Show all lines from the records below in which the string "none" is present.
++++ MATERIAL TO PROCESS ++++
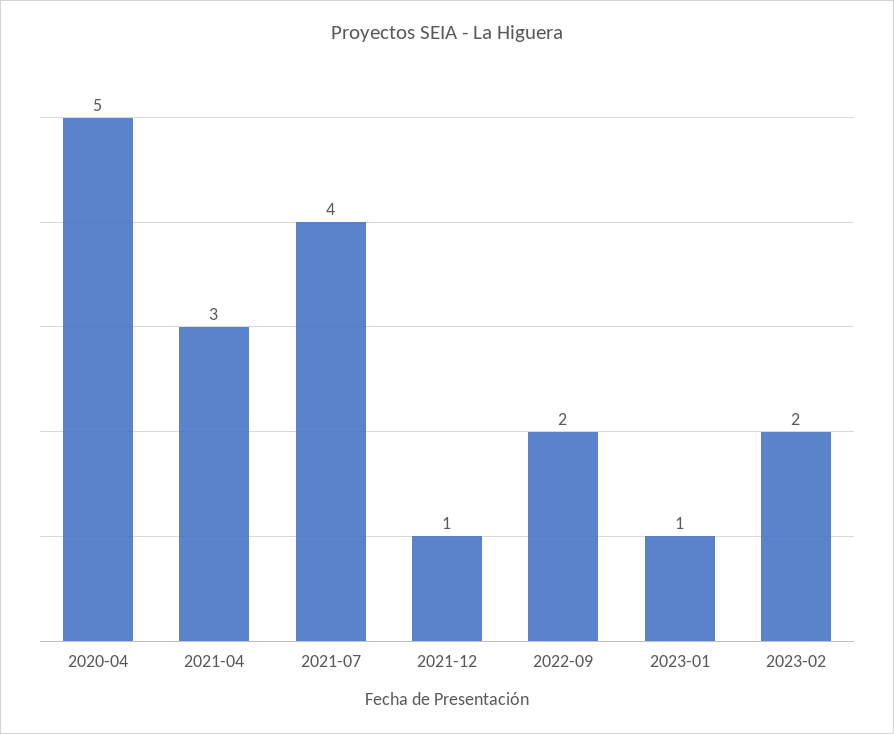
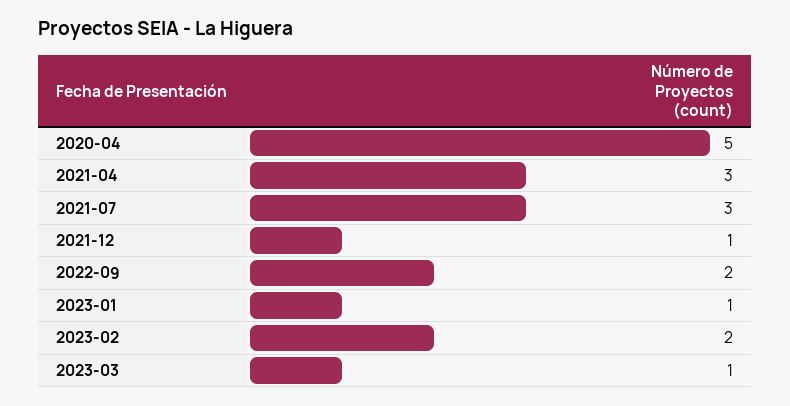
2021-07: 4 -> 3
2023-03: none -> 1

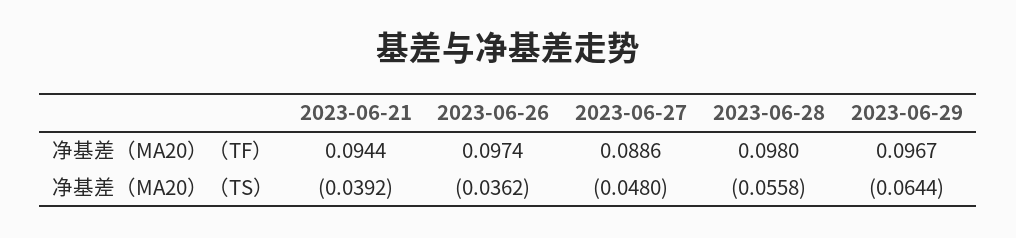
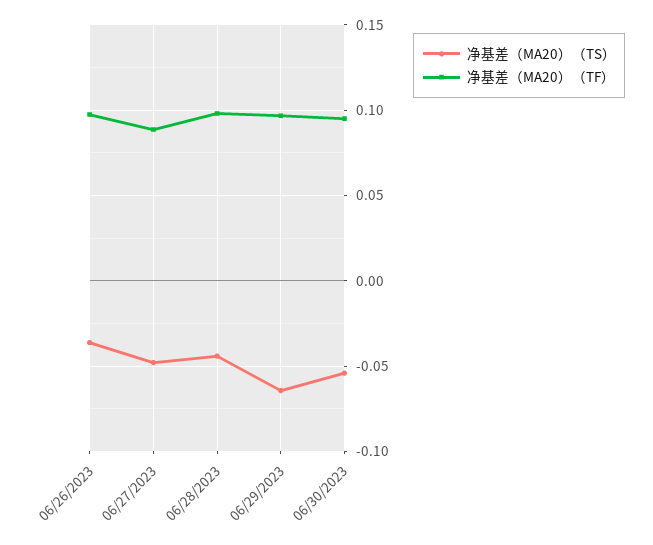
净基差（MA20）（TF）, 2023-06-21: 0.0944 -> none
净基差（MA20）（TS）, 2023-06-21: -0.0392 -> none
净基差（MA20）（TS）, 2023-06-28: -0.0558 -> -0.045
净基差（MA20）（TS）, 06/30/2023: none -> -0.055
净基差（MA20）（TF）, 06/30/2023: none -> 0.095

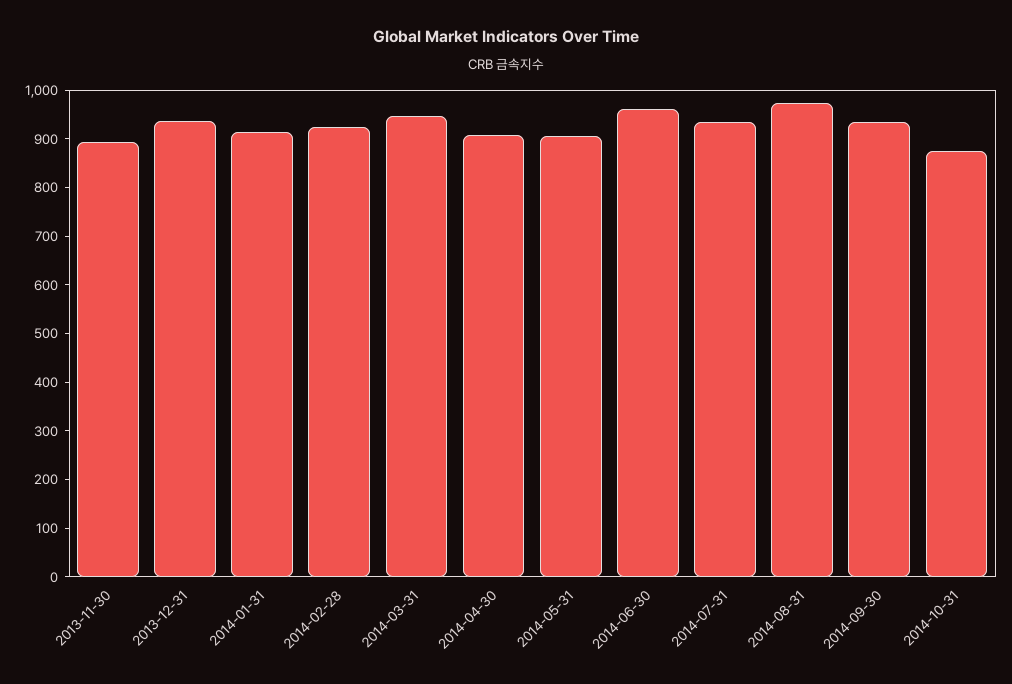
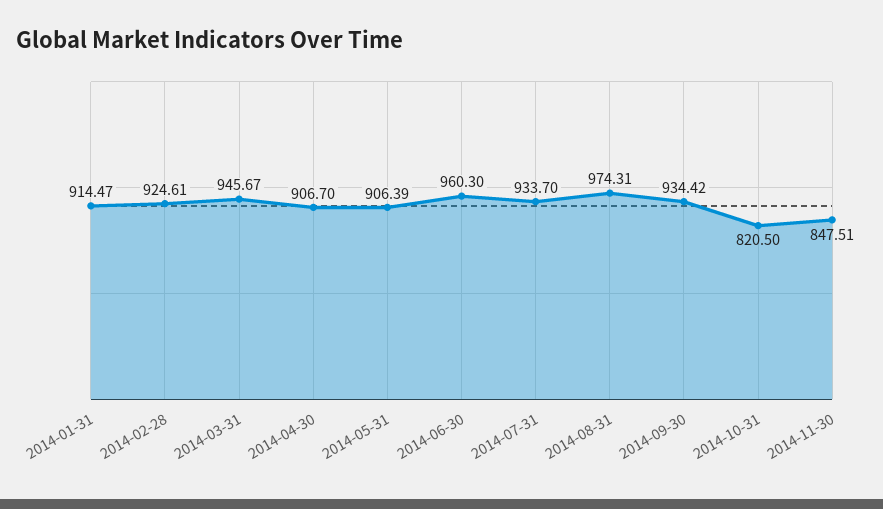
2013-11-30: 900 -> none
2013-12-31: 940 -> none
2014-10-31: 880 -> 820.5
2014-11-30: none -> 847.51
++++
- TASK RESULT -
2023-03: none -> 1
净基差（MA20）（TF）, 2023-06-21: 0.0944 -> none
净基差（MA20）（TS）, 2023-06-21: -0.0392 -> none
净基差（MA20）（TS）, 06/30/2023: none -> -0.055
净基差（MA20）（TF）, 06/30/2023: none -> 0.095
2013-11-30: 900 -> none
2013-12-31: 940 -> none
2014-11-30: none -> 847.51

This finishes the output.